はつ恋【教師←生徒の恋バナ】
文化祭がもうすぐ終わろうという頃、野田先輩のクラスに寄った。



「先輩、見かけませんでした?」



その場にいた澤弥先輩に聞くと、おそらく展示場にいるんじゃないかということだった。



書道部の展示会場か…。



行きたく、ないなぁ。



そう思いながら、重い足取りで向かう。



「よぉ、桐生。」



なんて、野田先輩は受付のパイプ椅子に座ったまま声をかける。



「あっ!」



野田先輩の後ろの壁を見た私は、驚いて声を上げた。



私の作品が、飾られていた。



「これ…。」



「3年に脅された1年たちが作品を始末してたんだけど、破くの躊躇した奴がいてな…。

1枚だけ、キレイに残ってた。」



そういえば、その場でズタズタにされてた作品たちの中で、1枚だけ忽然と消えたものがあった気がする。

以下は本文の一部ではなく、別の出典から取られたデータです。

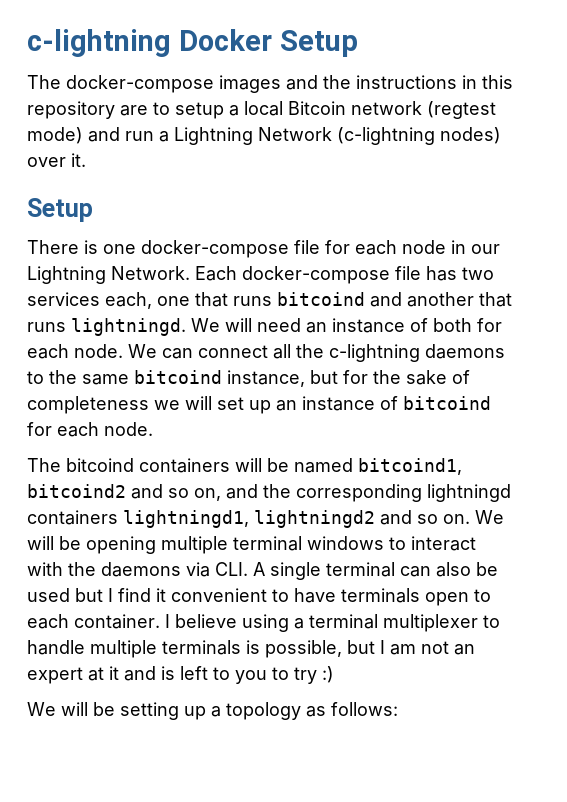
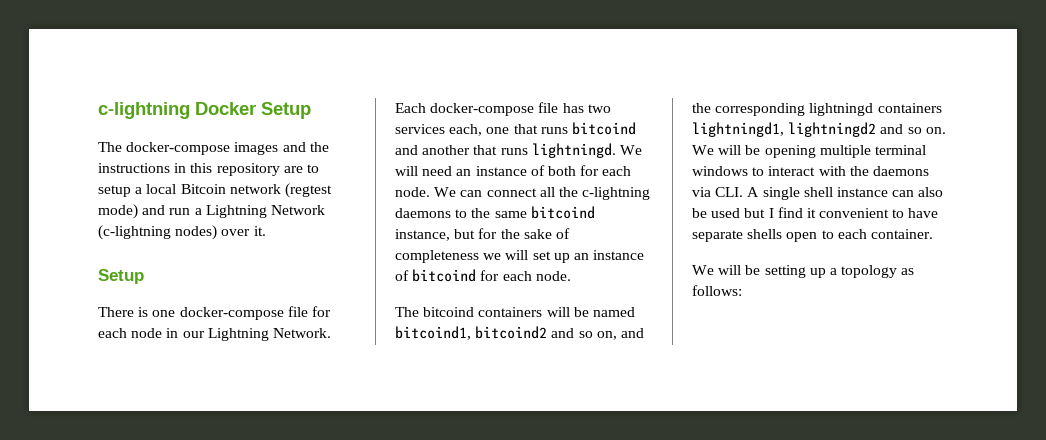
[326,562,395,577] terminal -> [803,187,888,197] shell instance
[341,588,420,603] terminals -> [692,229,783,242] separate shells
[165,614,500,632] [27,640,475,658] [27,666,334,684] I believe using a terminal multiplexer to handle multiple terminals is possible, but I am not an expert at it and is left to you to try :) -> (933, 234) none

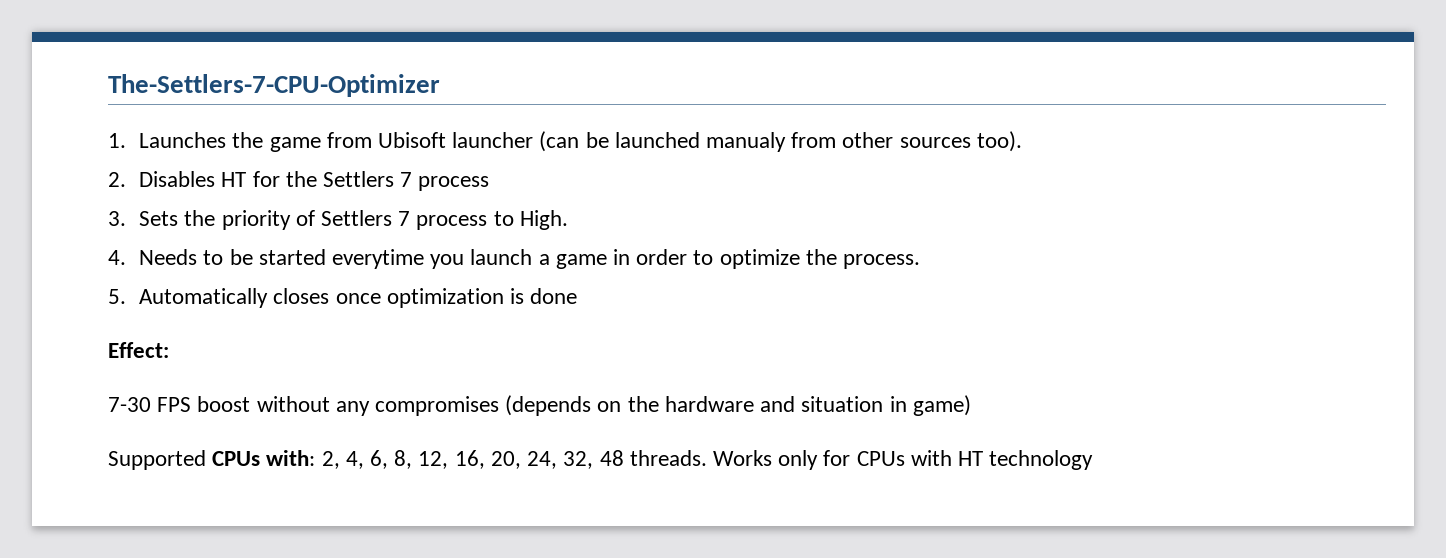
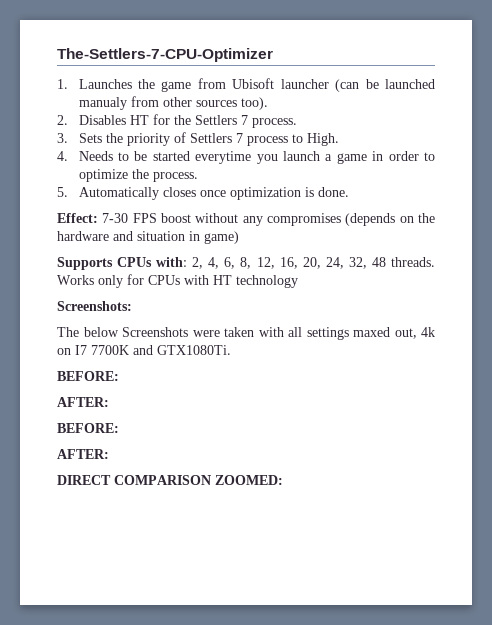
[418,176,490,191] process -> [251,118,297,128] process.
[530,288,578,304] done -> [317,187,349,197] done.
(169, 350) // -> (98, 218) none
[108,450,206,470] Supported -> [57,257,113,270] Supports
(1094, 460) none -> [57,301,132,311] [57,327,435,340] [57,345,231,355] [57,371,119,381] [57,397,109,407] [57,423,119,433] [57,449,109,459] [57,475,283,485] // Screenshots: // The below Screenshots were taken with all settings maxed out, 4k on I7 7700K and GTX1080Ti. // BEFORE: // AFTER: // BEFORE: // AFTER: // DIRECT COMPARISON ZOOMED:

感傷に浸る間もなく、私は野田先輩に聞きたいことがあったのを思い出した。



「私が講堂を飛び出した後、何があったの?」



「やらかしたのは俺じゃなくて、翠子。

生卵ぶつけた1年に、バケツん中の墨汁ぶっかけた。」



翠子さんが!?



「いやぁ、爽快だったぜ。

『私のローザリーに手を出すな』って、言ってのけたからな。」



翠子は…ローザリーの契約、誰とも結ぶ気無かったんじゃないの!?



野田先輩は、出入口に視線を移した。



「そこの1年、ちょっと受付代わって。」



声をかけられた大人しそうなコが中に入るのと入れ違いに、野田先輩は出て行った。



そのコは椅子に座ると、私を上目遣いに見て会釈した。



その瞬間、今飾られている作品をこのコが守ってくれたんだと感じた。



「ありがとう。」



そう呟くと、そのコがはにかんだ。